Googlebot's 2 MB Crawl Limit: What Happens When Your Pages Are Too Heavy

Q: Does the 2 MB limit apply to compressed data?

No. The 2 MB limit applies to decompressed content. Even if your server uses gzip or Brotli for transmission, it's the size of the HTML once decompressed that Googlebot considers. Compression is still useful for speeding up transfer, but it doesn't bypass the limit.

By CaptainDNS
Published on February 10, 2026

Googlebot's 2 MB crawl limit: HTML truncation diagram

TL;DR

Googlebot only crawls the first 2 MB (2,097,152 bytes) of a page's HTML source.
Beyond this limit, content is truncated: internal links, structured data, and text at the bottom of the page disappear from the index.
The median weight of a web page exceeds 2.5 MB of total resources in 2026, but only the raw HTML counts toward this limit.
Test your pages with our Page Crawl Checker to find out if they're at risk.

Your page has 2.1 MB of HTML? Google only indexed 95% of it. The rest simply doesn't exist for the search engine.

In early February 2026, Google updated its technical documentation to highlight an often-overlooked fact: Googlebot only crawls the first 2 megabytes of a page's HTML source code. Everything beyond that limit is simply ignored during indexing.

This constraint has been in place for several years, but its importance is growing as web pages get heavier.
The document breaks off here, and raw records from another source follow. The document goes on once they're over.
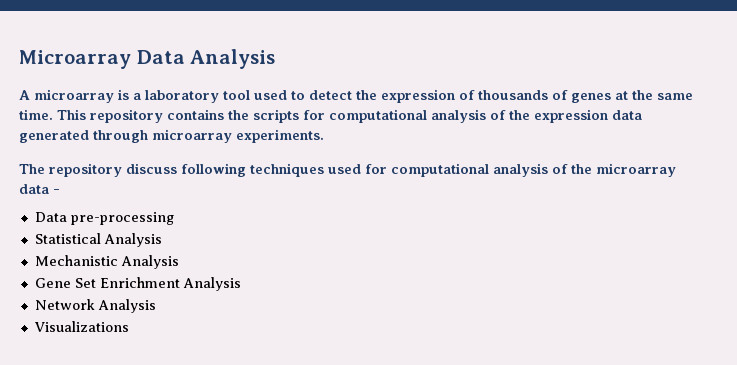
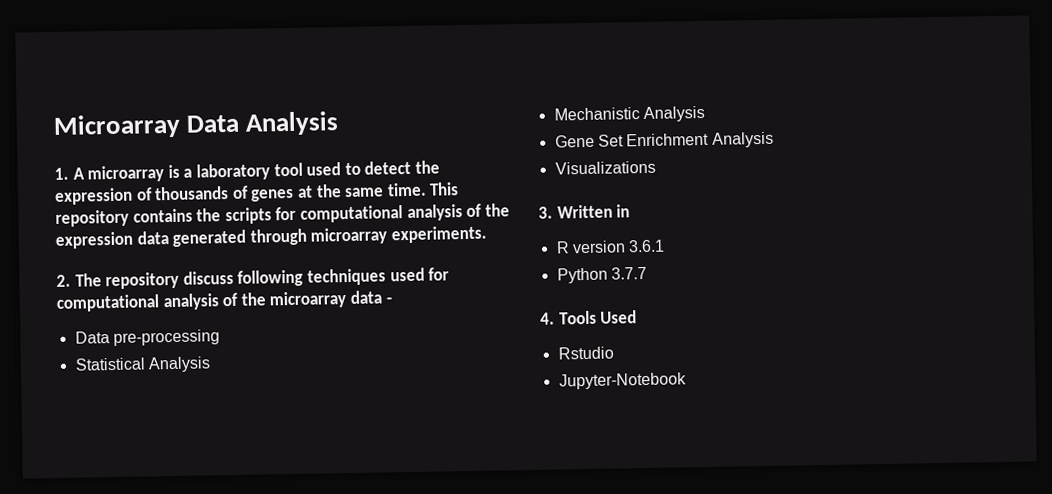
(276, 59) none -> [54,167,69,180] 1.
(324, 136) none -> [56,274,71,287] 2.
[34,299,156,313] [33,321,129,332] Network Analysis // Visualizations -> [554,160,656,175] [538,204,631,219] [555,239,666,254] [556,266,647,284] [540,310,638,325] [557,346,614,360] [558,372,687,390] Visualizations // 3. Written in // R version 3.6.1 // Python 3.7.7 // 4. Tools Used // Rstudio // Jupyter-Notebook

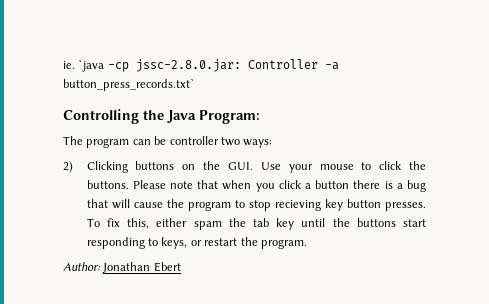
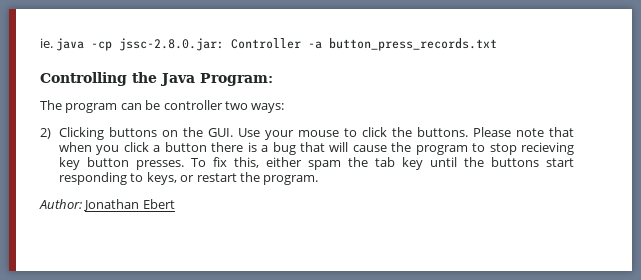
[78,59,105,72] `java -> [56,38,85,51] java
[63,78,195,91] button_press_records.txt` -> [329,38,498,51] button_press_records.txt

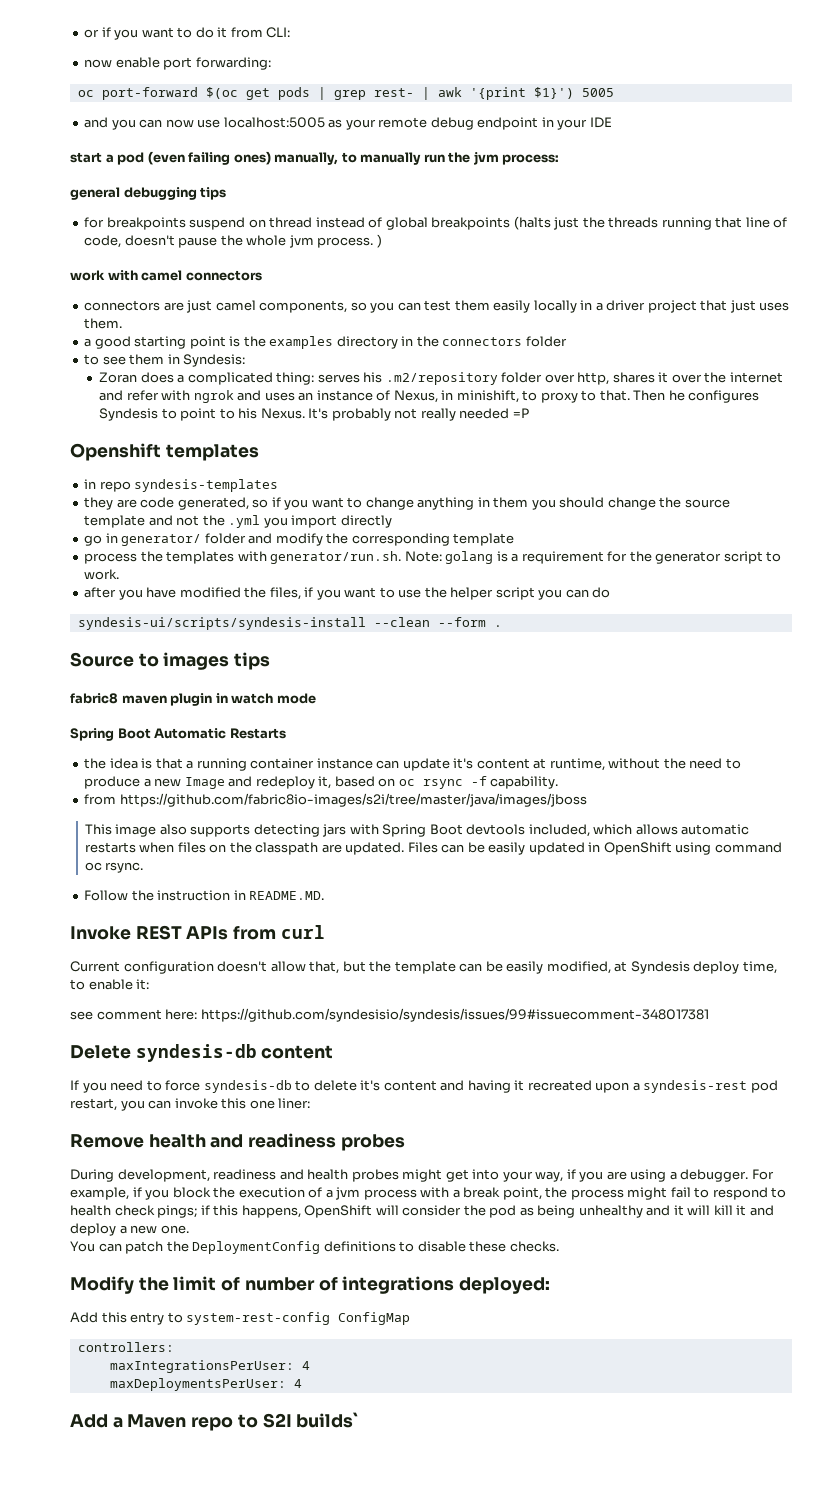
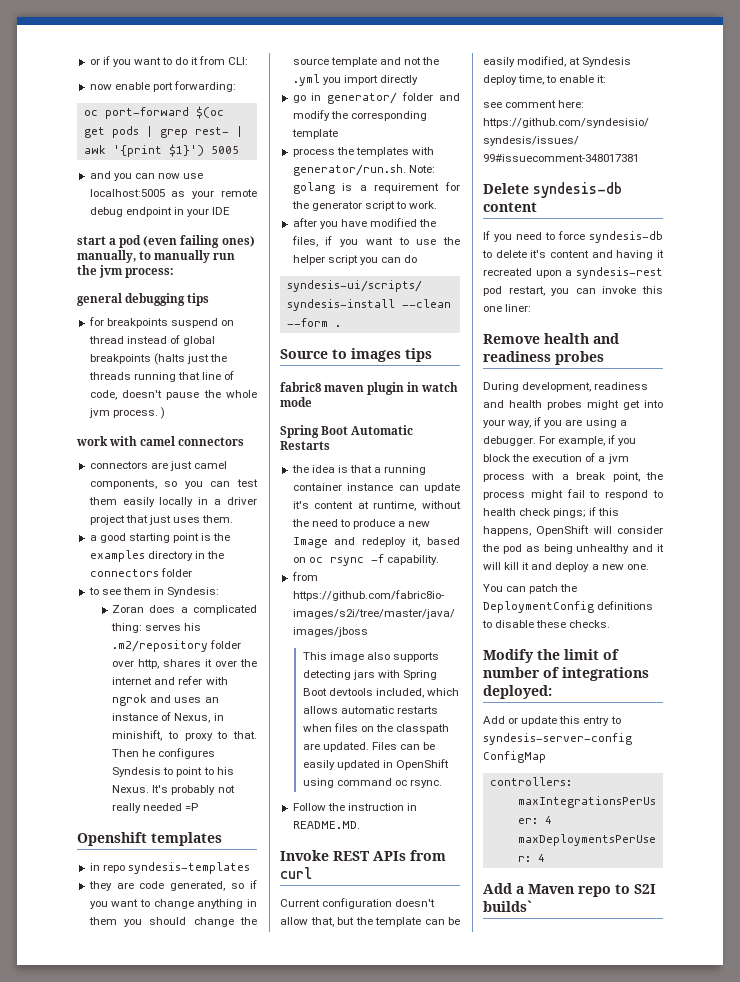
(98, 1317) none -> [508,716,558,726] or update
[186,1312,331,1325] system-rest-config -> [483,733,632,745] syndesis-server-config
JavaScript frameworks, inline base64 images, server-rendered Single Page Applications: more and more pages are brushing up against this invisible boundary.

In this article, we break down exactly how this limit works, which situations put you at risk, and what concrete steps you can take to protect your pages. Whether you're an SEO specialist, front-end developer, or technical lead, you'll find everything you need to audit and optimize your pages.
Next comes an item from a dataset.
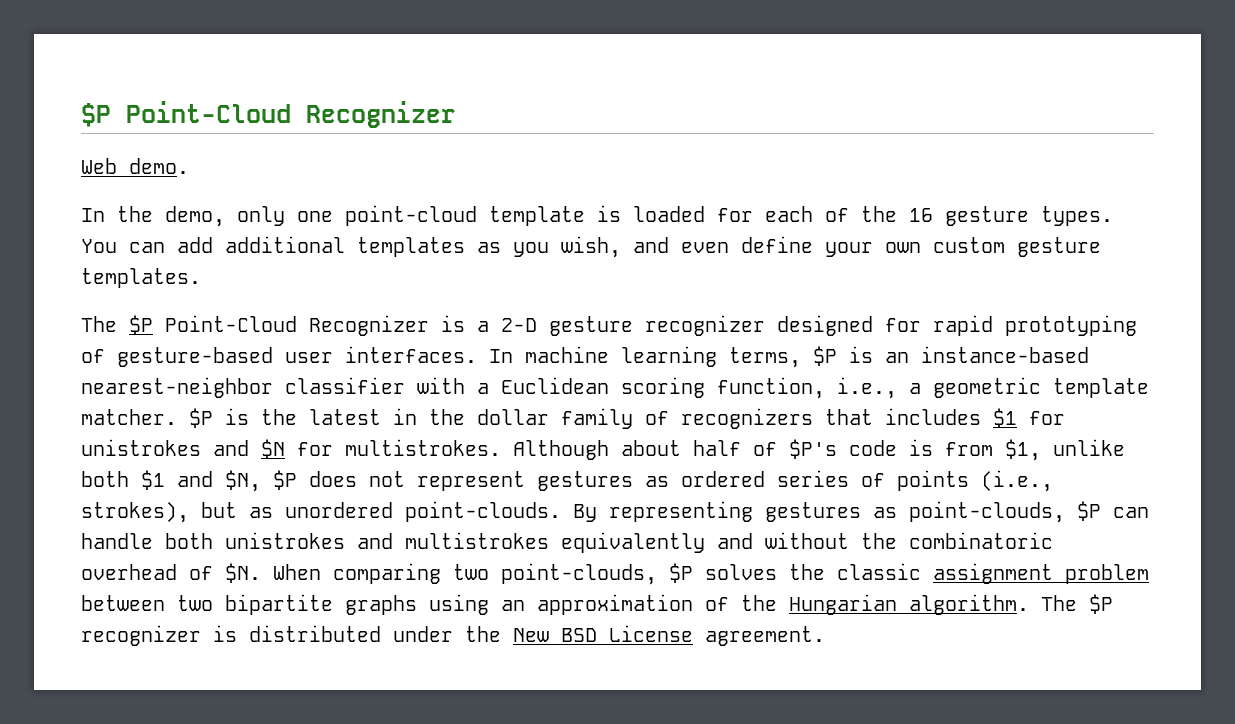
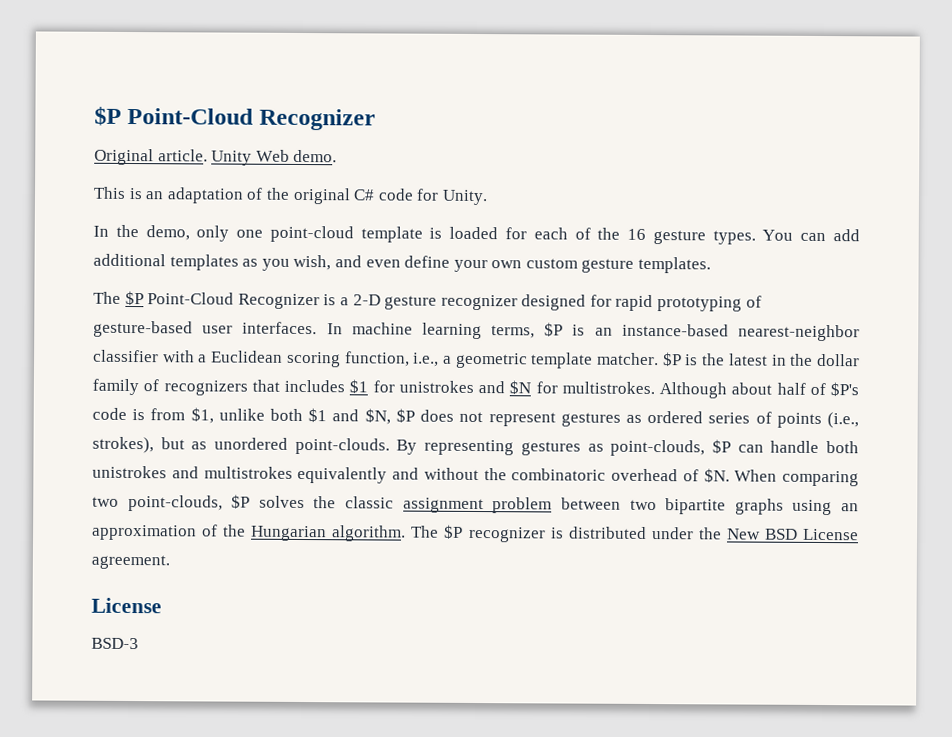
(456, 114) none -> [94,148,253,166] Original article. Unity
(189, 166) none -> [93,186,488,206] // This is an adaptation of the original C# code for Unity.
(825, 636) none -> [91,597,162,614] [91,637,139,650] // License // BSD-3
What Is Googlebot's 2 MB Limit?

Google's official documentation is clear: "Googlebot crawls the first 2 MB of a supported file type." That's exactly 2,097,152 bytes of uncompressed data.

A few important details:

Only the HTML source counts, not the page's total resources (images, CSS, external JavaScript). A 500 KB CSS file loaded via <link> doesn't count toward the limit.
The limit applies to uncompressed content. Even if your server uses gzip or Brotli, Google measures the decompressed size.
Each resource is evaluated individually. A 3 MB external JavaScript file will also be truncated at 2 MB, independently of the HTML page that loads it.
The limit is the same for Googlebot Desktop and Googlebot Mobile. The switch to mobile-first indexing did not change this threshold.

Diagram of Googlebot's crawl process with truncation at 2 MB

HTML Truncation: What's the SEO Impact?

When Googlebot reaches the 2 MB limit, it stops downloading the HTML file. The portion already fetched is sent to the indexing engine, but everything after the cutoff is invisible to Google.

In practice, elements located at the end of the HTML document are most at risk:

Structured data (JSON-LD at the bottom of the page): FAQPage, HowTo, or Product schemas placed before the </body> tag may get cut off.
Internal links in the footer or secondary navigation: the crawler won't discover them.
Text content in lower sections: FAQs, legal notices, terms and conditions.
Inline JavaScript placed at the end of the page: if your framework injects dynamic content via a script at the bottom, it will never be executed by Google's rendering engine.

The result is insidious. The page appears in the index but with incomplete content. Rich snippets don't show up, internal linking is partially broken, and editorial content is cut short.

Who Is Affected?

Are your pages at risk? Most web pages don't reach 2 MB of HTML source. According to HTTP Archive, the median weight of HTML alone is around 30 KB in 2025. But certain scenarios can cause that size to explode.

E-Commerce Pages With Massive Catalogs

Category pages displaying hundreds of products with inline descriptions, technical attributes, and customer reviews can easily exceed 1 MB of pure HTML. Add Product structured data for each item and the 2 MB threshold is quickly crossed.

Single Page Applications (SPA) With Server-Side Rendering

Frameworks like Next.js, Nuxt, or SvelteKit inject a large JSON payload into a <script> tag for client-side hydration. This __NEXT_DATA__ (or equivalent) can weigh several hundred KB. On data-rich pages, it often exceeds 1 MB on its own.

Inline Images and SVGs

Base64-encoded images or complex SVGs embedded directly in the HTML significantly inflate the document size. A single detailed SVG can weigh 200 KB. Three or four of them are enough to consume a significant portion of the 2 MB budget.

Inline JavaScript and CSS

Pages that embed critical CSS or JavaScript directly in <style> and <script> tags instead of externalizing them add unnecessary weight to the HTML document.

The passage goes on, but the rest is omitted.